Esa aparente contradicción es la que lo define como el hombre del destino: alguien que, despreciando el poder y la gloria personal —a la que calificaba como un “juguete” propio de ánimos ordinarios—, aceptó ser árbitro de la suerte de grandes territorios. Su renunciamiento fue coherente con su ética: “tengo derecho a disponer de mi vejez”, expresó al retirarse, luego de haber entregado sus mejores años a la causa americana.

Guayaquil y la visión continental

En 1822, durante la histórica entrevista de Guayaquil con Simón Bolívar, ambos libertadores abordaron no solo la estrategia militar para concluir la independencia sudamericana, sino también la organización política de las nuevas naciones. Entre los grandes desafíos que sobrevolaban aquel encuentro en Guayaquil estaba la necesidad de consolidar Estados libres de los vicios coloniales y de las prácticas que podían degenerar en corrupción institucional.

La liberación del continente no debía ser únicamente territorial. El ideal era más profundo: fundar repúblicas sustentadas en la virtud cívica, la educación y el respeto por la ley. Sin embargo, a más de dos siglos de aquellas gestas, la corrupción institucional continúa siendo una deuda pendiente en buena parte de América Latina, un flagelo que erosiona la confianza pública y debilita las democracias.

El legado ético

San Martín comprendía que la ilustración y el fomento de las letras eran tan importantes como los ejércitos para sostener la independencia.

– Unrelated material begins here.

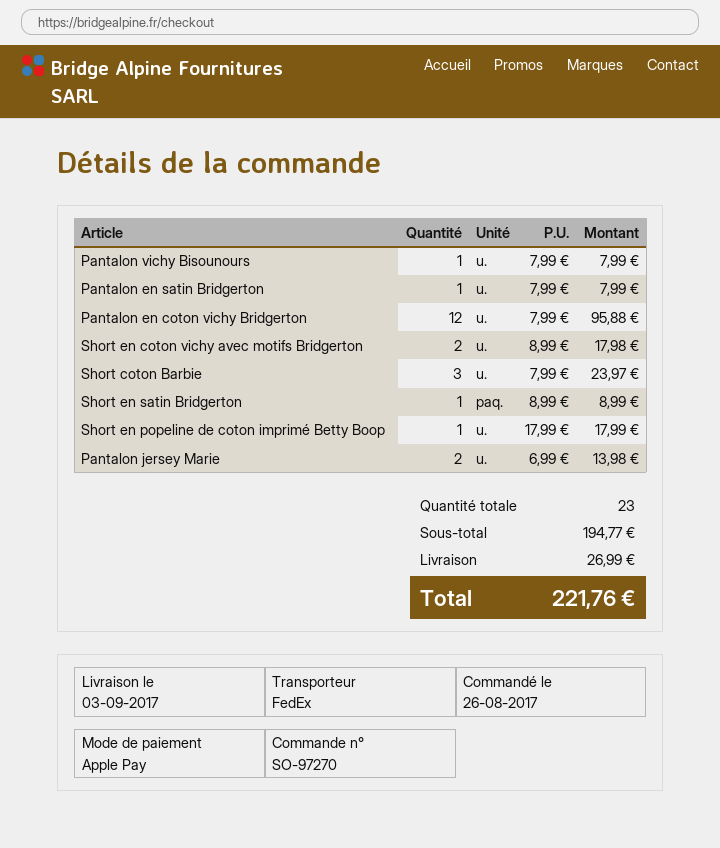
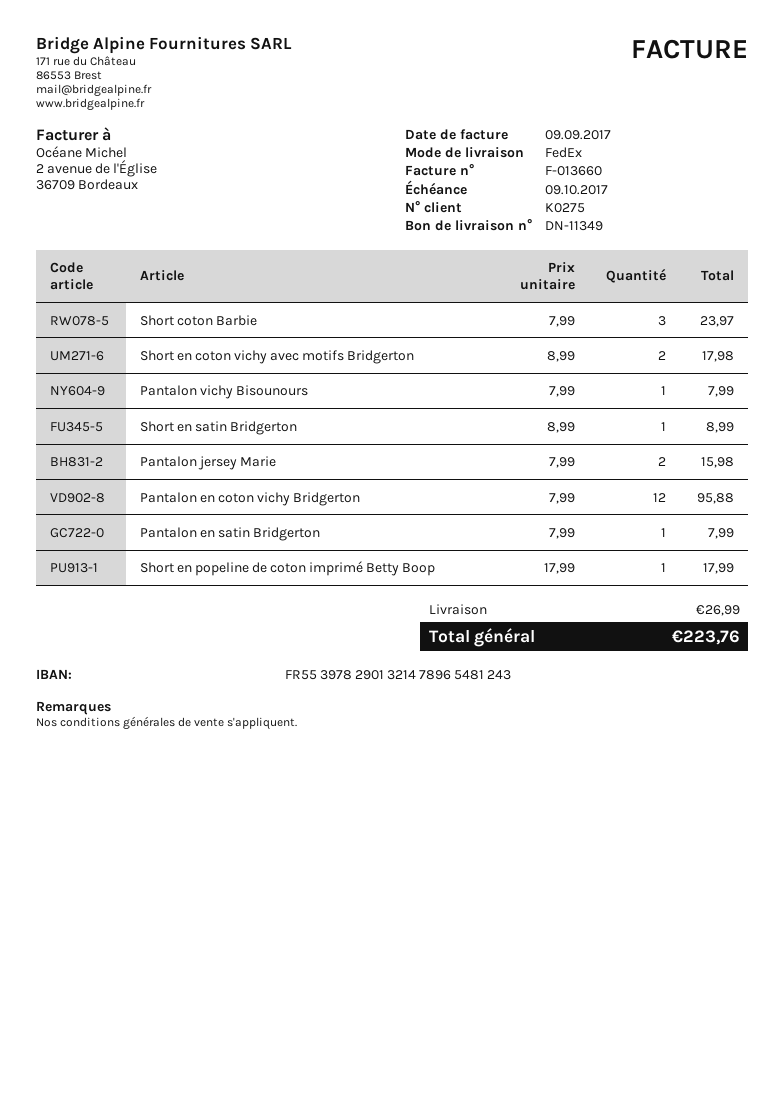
Pantalon jersey Marie: 2 x 6.99 = 13.98 -> 2 x 7.99 = 15.98
total: 221.76 -> 223.76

Su brújula moral nunca se desvió, pese a la maledicencia y las calumnias que lo acompañaron. “No he tenido más ambición que la de merecer el odio de los ingratos y el aprecio de los hombres virtuosos”, afirmó con claridad.

Al recordar su natalicio, la figura del Libertador trasciende la evocación histórica para convertirse en una exigencia ética contemporánea. San Martín encarna la utopía posible del líder íntegro: aquel que cumple su palabra y luego se retira para que los pueblos decidan su rumbo.

Su legado no son solo victorias militares, sino la convicción moral que sintetizó en una frase inmortal: “Serás lo que hay que ser, si no, no eres nada”.

La independencia política fue conquistada. La construcción de instituciones transparentes, justas y libres de corrupción sigue siendo, todavía hoy, parte de la tarea inconclusa de aquella gesta continental.